そんな中で出会ったシャアは、ハマーンの憧れであり恋人になるべき人であった。シャアが曖昧な態度を示したのも良くなかった。
だからこそ、ハマーンは若さゆえの瞬発力と向こう見ずさを発揮し、シャアが自分を見捨てることはないと信じ、ナタリーと共にシャアの艦隊に飛び込んだのである。
待っていたのは、そこそこ冷酷な態度を示すシャアである。少女の瞳が澱むのも無理はない。

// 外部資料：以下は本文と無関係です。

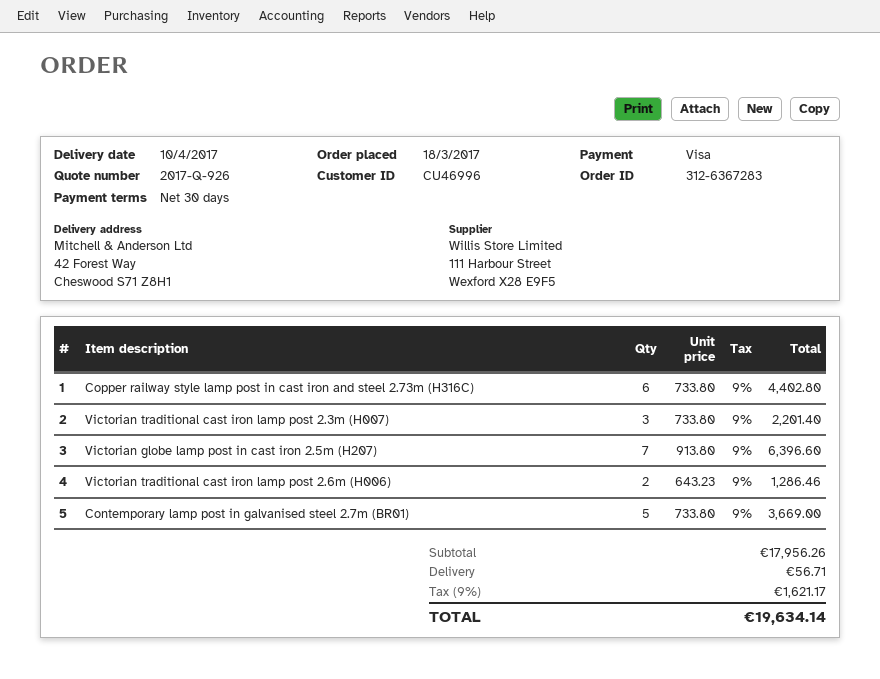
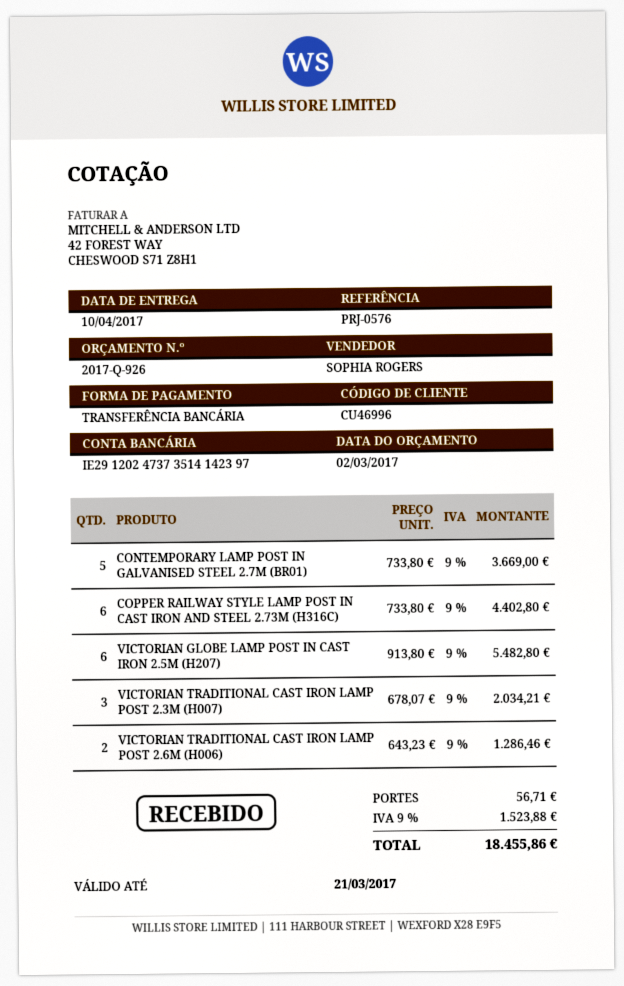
payment method: Visa -> bank transfer
Victorian traditional cast iron lamp post 2.3m (H007): 3 x 733.80 = 2201.40 -> 3 x 678.07 = 2034.21
Victorian globe lamp post in cast iron 2.5m (H207): 7 x 913.80 = 6396.60 -> 6 x 913.80 = 5482.80
tax: 9% = 1621.17 -> 9% = 1523.88
total: 19634.14 -> 18455.86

「ハマーン。君はサイド3に着いたらフネを降りてくれ。私はエゥーゴと合流し、ビスト財団からラプラスの箱を受け取らなければならん。君のような子供を巻き込むことは出来ない」
「嫌よ…! そうやって私を置いていくんでしょ! 私も一緒に行くわ! 置いていったって追いかけてやるんだから!」
シャアは深く溜め息をついてから、ぽろぽろと涙を溢すハマーンの同行を許した。アクシズの主戦派との分裂はもはや避けられないだろう。
デラーズ・ショックから3年ばかりが過ぎたが、ジオン共和国は依然として脆弱だ。こうも内ゲバばかりしていては、連邦政府を打倒する前にジオン残党が滅びかねない。